━━ Supplied records

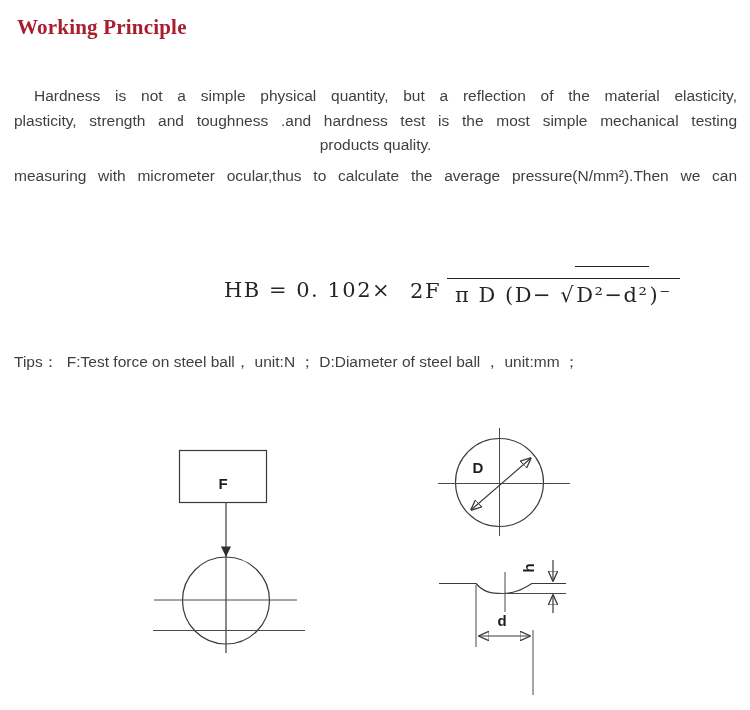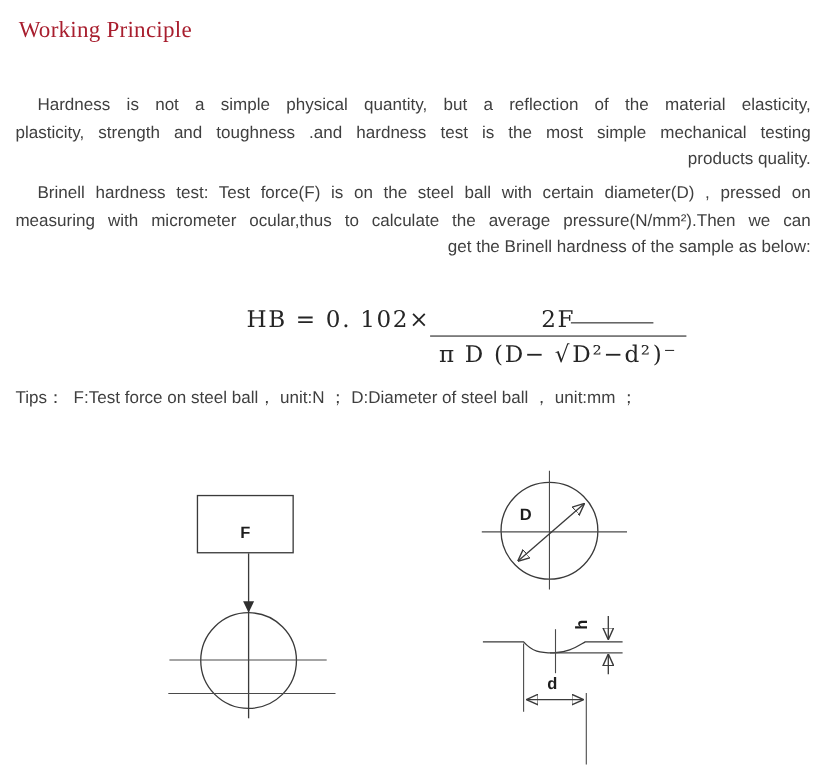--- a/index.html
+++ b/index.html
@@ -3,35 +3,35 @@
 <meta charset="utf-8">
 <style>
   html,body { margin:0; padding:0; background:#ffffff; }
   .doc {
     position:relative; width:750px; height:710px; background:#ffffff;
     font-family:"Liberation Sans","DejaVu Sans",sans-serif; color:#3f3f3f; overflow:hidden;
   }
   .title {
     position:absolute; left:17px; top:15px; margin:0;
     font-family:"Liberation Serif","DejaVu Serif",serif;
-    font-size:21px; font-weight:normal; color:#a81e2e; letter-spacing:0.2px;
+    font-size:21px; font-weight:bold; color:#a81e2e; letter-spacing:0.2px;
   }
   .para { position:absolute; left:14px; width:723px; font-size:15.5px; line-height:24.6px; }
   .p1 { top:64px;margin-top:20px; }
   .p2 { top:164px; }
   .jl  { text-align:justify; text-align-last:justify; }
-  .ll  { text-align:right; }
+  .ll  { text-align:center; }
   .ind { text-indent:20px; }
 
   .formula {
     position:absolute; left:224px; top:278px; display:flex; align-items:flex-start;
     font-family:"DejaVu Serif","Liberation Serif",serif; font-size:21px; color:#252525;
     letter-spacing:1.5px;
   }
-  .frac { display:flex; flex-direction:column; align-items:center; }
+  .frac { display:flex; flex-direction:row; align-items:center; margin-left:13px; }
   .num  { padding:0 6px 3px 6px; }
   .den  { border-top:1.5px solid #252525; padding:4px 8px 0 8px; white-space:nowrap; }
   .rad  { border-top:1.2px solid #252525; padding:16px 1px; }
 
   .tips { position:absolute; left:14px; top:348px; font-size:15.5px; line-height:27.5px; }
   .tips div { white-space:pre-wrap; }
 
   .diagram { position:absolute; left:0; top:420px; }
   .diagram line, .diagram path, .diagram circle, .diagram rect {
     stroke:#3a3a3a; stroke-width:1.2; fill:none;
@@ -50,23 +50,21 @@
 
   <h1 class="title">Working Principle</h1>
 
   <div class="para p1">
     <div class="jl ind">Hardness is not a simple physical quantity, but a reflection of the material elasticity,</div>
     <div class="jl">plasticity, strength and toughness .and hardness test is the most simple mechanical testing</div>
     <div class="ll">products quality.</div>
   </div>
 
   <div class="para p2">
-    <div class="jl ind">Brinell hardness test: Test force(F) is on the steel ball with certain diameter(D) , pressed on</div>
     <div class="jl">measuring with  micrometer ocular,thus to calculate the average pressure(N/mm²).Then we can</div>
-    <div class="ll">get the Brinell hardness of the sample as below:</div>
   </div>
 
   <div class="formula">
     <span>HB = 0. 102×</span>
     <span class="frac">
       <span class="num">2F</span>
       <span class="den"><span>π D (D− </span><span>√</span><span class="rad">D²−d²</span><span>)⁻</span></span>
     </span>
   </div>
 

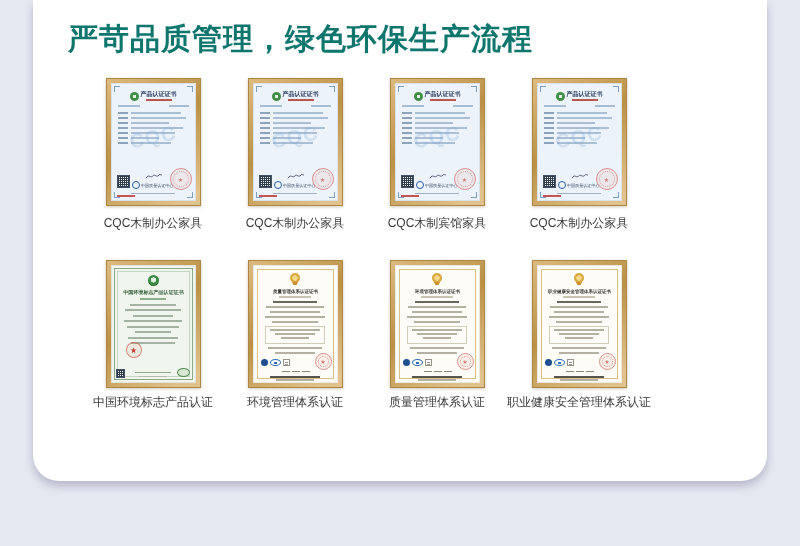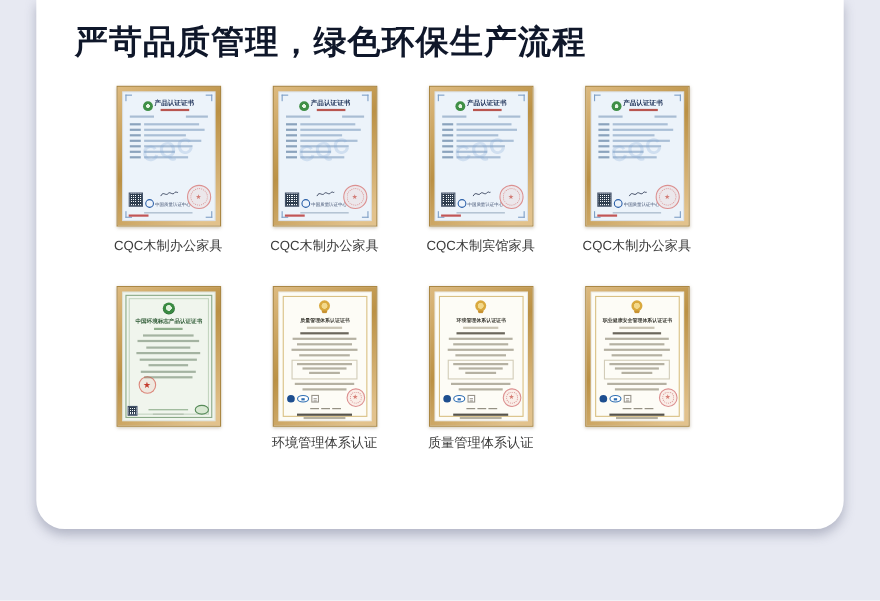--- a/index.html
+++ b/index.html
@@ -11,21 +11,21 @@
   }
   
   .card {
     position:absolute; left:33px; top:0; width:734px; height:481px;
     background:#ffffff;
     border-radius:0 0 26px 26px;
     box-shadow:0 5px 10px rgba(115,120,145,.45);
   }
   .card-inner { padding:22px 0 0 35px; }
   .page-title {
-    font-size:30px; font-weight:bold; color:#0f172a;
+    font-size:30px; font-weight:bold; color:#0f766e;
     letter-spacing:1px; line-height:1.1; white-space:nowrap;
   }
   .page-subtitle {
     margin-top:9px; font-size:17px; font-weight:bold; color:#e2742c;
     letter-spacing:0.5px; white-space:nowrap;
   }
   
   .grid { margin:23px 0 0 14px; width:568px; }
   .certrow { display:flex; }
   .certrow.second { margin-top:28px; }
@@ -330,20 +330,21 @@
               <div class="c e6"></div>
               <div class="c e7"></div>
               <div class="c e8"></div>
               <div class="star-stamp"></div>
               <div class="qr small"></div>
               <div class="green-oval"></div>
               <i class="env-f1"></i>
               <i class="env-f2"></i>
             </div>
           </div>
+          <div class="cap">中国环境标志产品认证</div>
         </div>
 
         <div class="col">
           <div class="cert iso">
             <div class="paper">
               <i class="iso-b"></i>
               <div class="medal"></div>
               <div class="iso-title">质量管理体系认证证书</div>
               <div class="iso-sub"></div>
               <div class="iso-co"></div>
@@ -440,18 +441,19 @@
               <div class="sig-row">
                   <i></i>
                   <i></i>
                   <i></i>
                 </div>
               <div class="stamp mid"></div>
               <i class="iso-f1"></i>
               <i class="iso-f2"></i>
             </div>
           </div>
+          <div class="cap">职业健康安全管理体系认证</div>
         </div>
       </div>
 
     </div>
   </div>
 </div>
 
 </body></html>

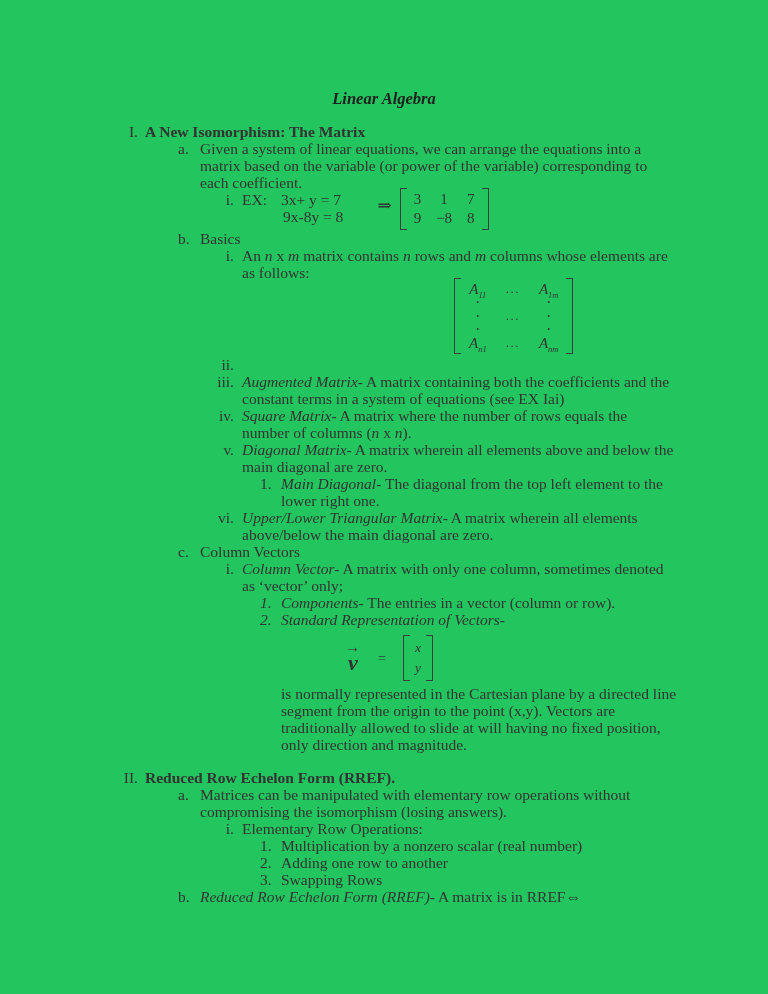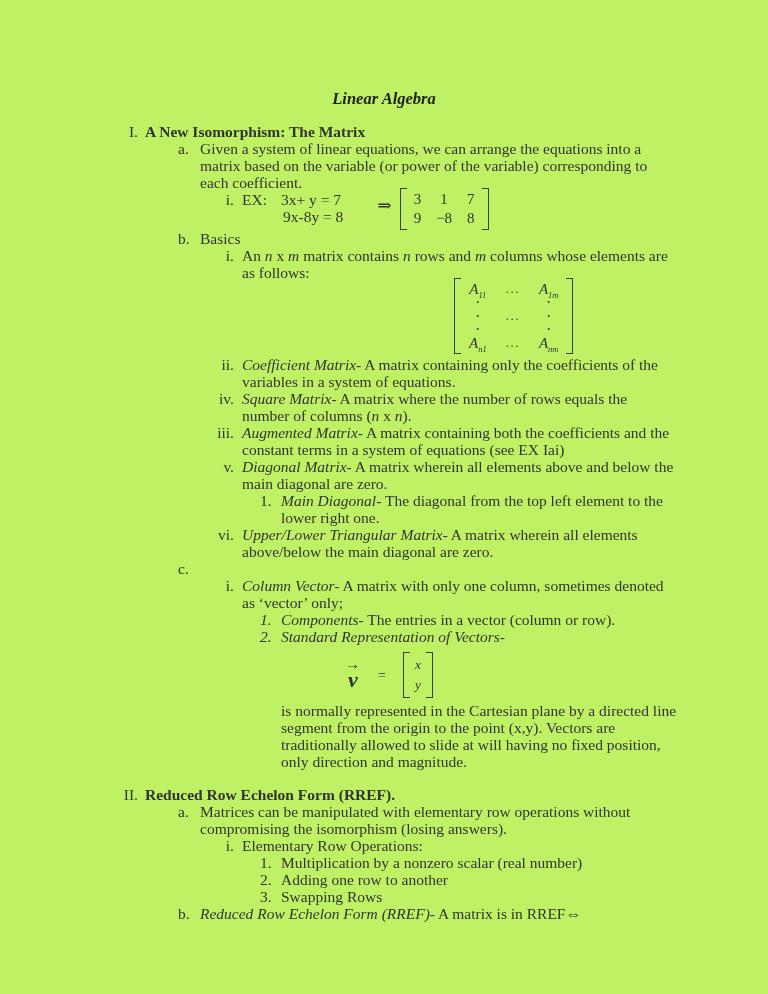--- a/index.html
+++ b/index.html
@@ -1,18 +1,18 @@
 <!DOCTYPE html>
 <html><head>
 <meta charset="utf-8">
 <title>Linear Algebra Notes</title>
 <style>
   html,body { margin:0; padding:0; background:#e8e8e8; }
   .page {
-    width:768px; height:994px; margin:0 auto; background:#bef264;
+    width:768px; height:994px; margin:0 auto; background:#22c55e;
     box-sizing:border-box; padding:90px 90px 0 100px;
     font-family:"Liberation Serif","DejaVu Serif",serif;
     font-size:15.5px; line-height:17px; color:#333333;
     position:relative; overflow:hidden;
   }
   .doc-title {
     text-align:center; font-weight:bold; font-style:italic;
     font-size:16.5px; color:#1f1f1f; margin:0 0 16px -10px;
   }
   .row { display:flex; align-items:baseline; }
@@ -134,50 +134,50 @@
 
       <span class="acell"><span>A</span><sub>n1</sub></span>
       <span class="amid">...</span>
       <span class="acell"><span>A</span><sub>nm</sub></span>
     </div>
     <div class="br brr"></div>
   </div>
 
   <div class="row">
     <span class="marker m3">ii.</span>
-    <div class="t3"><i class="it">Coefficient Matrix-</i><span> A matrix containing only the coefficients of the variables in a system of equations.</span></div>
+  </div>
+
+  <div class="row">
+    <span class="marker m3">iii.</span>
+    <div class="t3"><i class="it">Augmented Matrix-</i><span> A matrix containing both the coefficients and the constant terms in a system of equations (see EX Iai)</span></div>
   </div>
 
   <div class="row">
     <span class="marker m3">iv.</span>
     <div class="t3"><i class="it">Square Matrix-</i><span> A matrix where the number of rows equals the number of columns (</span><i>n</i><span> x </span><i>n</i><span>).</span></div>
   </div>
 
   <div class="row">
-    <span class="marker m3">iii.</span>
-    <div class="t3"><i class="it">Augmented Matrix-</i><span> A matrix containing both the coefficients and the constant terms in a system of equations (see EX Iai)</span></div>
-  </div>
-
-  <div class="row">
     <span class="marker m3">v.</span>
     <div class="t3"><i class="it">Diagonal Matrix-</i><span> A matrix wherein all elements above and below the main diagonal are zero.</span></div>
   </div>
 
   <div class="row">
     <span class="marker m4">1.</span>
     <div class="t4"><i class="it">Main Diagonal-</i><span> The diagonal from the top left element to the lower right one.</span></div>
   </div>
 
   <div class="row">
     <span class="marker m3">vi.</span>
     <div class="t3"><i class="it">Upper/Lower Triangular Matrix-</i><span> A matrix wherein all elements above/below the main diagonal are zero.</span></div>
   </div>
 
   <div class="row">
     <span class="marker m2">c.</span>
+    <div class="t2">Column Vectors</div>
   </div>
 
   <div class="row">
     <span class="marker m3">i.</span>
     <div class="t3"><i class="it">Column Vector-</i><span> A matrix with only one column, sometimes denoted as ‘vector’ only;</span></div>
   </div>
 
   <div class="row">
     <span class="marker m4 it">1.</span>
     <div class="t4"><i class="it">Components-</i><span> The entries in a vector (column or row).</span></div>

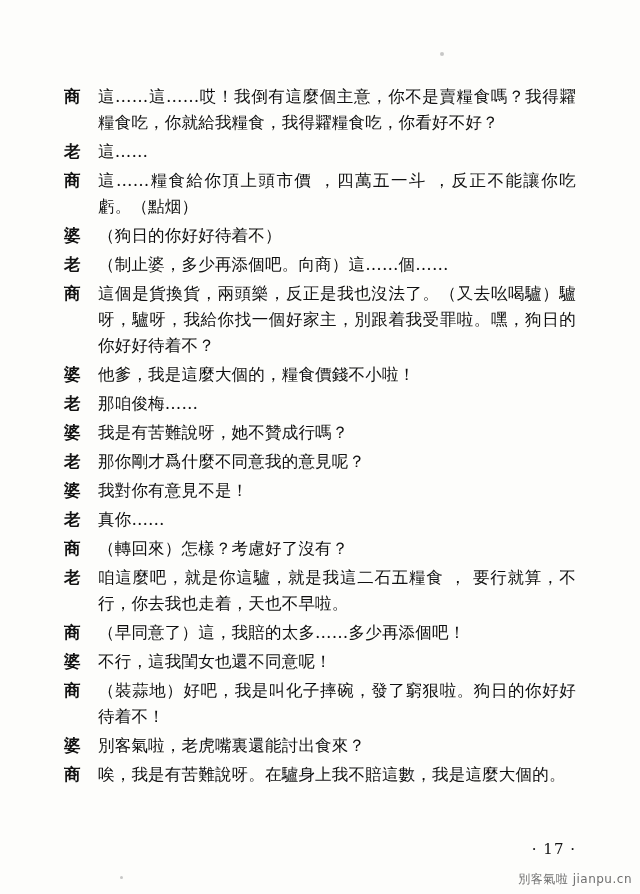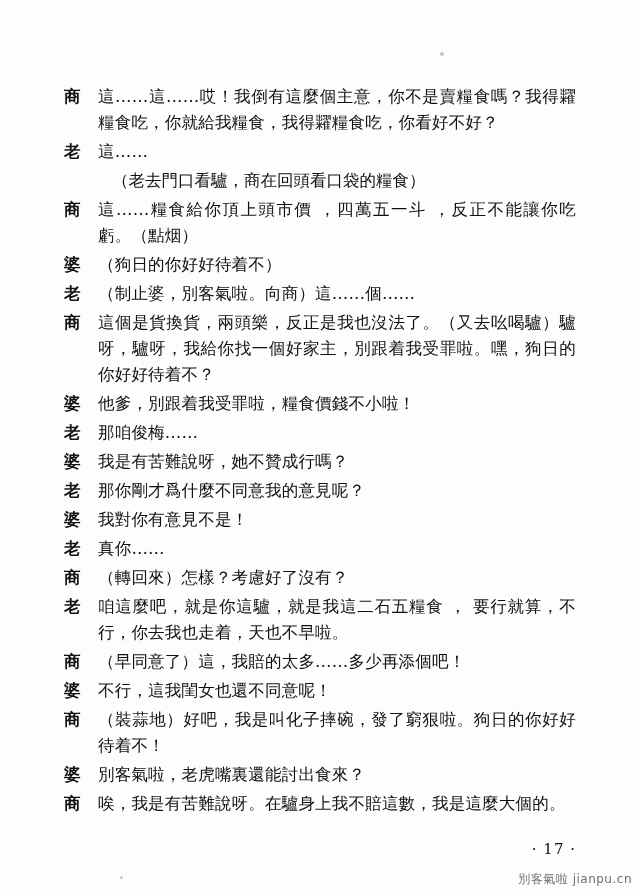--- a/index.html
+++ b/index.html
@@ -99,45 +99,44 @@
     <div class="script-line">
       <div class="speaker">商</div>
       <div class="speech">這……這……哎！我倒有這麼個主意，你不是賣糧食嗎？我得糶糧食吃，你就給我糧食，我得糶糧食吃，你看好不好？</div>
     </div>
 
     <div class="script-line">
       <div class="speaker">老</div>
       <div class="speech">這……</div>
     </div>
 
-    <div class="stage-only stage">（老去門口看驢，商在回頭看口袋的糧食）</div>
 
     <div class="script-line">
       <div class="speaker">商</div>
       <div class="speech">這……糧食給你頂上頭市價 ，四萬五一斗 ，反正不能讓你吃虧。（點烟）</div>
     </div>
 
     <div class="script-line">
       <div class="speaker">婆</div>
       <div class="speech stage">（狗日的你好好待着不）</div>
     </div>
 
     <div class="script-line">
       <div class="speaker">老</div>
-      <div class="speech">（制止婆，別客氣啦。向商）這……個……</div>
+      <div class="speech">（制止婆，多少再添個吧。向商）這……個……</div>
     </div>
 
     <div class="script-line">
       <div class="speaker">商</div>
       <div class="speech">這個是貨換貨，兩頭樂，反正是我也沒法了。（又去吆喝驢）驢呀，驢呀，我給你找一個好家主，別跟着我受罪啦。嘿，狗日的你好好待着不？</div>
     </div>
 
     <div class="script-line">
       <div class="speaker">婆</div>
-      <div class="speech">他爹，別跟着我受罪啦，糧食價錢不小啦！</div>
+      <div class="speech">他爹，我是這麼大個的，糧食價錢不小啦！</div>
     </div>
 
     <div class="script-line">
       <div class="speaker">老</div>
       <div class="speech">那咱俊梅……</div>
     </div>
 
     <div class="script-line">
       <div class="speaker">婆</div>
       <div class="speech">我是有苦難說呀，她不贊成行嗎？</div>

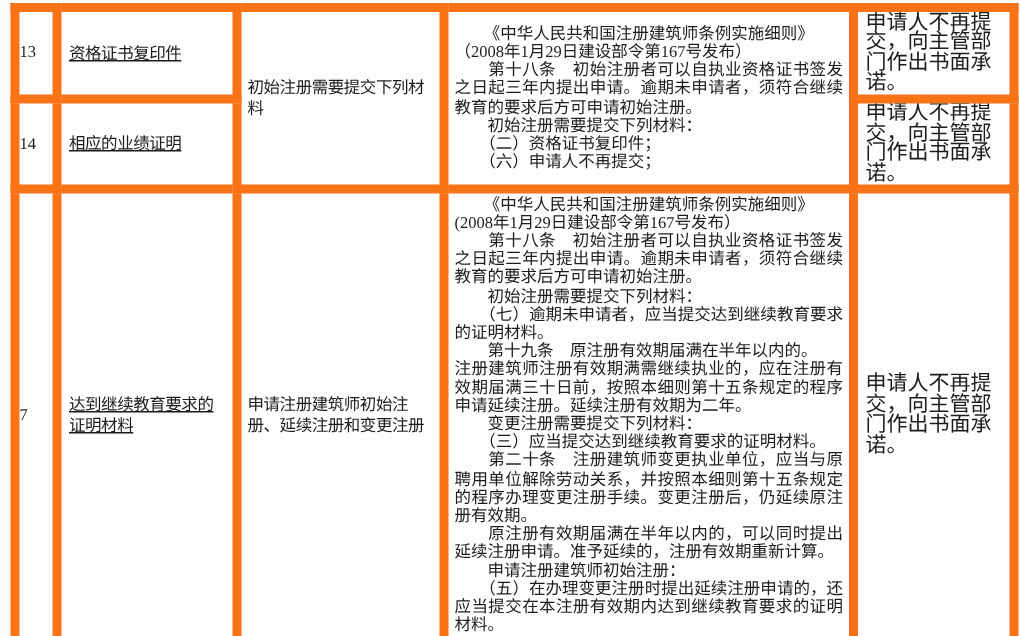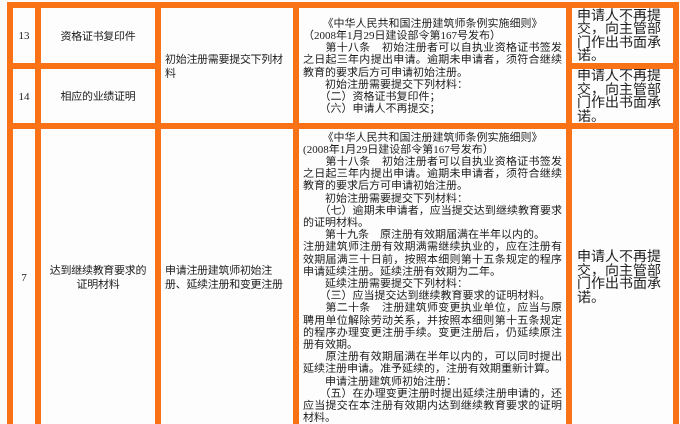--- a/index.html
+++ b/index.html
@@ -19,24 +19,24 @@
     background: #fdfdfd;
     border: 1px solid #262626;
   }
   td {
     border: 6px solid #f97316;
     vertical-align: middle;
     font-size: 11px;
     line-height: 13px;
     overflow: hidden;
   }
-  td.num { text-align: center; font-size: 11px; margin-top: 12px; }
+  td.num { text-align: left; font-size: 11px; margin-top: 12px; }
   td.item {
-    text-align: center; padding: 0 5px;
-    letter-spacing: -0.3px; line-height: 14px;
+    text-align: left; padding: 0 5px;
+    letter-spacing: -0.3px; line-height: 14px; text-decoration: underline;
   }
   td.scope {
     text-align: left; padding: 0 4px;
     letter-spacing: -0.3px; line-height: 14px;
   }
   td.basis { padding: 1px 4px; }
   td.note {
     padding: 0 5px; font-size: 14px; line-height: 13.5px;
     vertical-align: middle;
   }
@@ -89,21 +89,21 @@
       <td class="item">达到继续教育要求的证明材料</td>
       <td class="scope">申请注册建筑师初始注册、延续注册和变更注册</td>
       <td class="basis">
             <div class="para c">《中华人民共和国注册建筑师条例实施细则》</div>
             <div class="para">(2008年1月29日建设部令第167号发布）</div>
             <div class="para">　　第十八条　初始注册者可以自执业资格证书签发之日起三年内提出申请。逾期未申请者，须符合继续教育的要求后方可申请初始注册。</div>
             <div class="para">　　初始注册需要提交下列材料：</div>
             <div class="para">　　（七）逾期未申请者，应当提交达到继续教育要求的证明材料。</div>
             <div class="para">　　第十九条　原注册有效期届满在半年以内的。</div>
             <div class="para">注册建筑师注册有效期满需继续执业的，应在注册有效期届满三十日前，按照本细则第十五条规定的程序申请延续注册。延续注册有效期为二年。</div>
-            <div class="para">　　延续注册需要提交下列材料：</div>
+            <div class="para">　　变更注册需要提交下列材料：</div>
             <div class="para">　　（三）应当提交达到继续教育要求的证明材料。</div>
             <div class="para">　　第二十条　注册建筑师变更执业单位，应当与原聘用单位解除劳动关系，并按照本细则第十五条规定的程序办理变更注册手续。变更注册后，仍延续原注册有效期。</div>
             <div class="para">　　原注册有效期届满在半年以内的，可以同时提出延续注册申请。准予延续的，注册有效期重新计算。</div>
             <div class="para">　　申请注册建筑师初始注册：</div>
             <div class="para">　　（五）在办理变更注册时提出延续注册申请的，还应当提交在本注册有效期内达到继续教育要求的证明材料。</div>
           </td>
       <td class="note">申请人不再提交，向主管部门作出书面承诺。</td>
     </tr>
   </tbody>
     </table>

━━━━

_Problem requirements_
Looking back over the records above, in how many lines does the word "containing" occur? Give the number alone.

_Task response_
3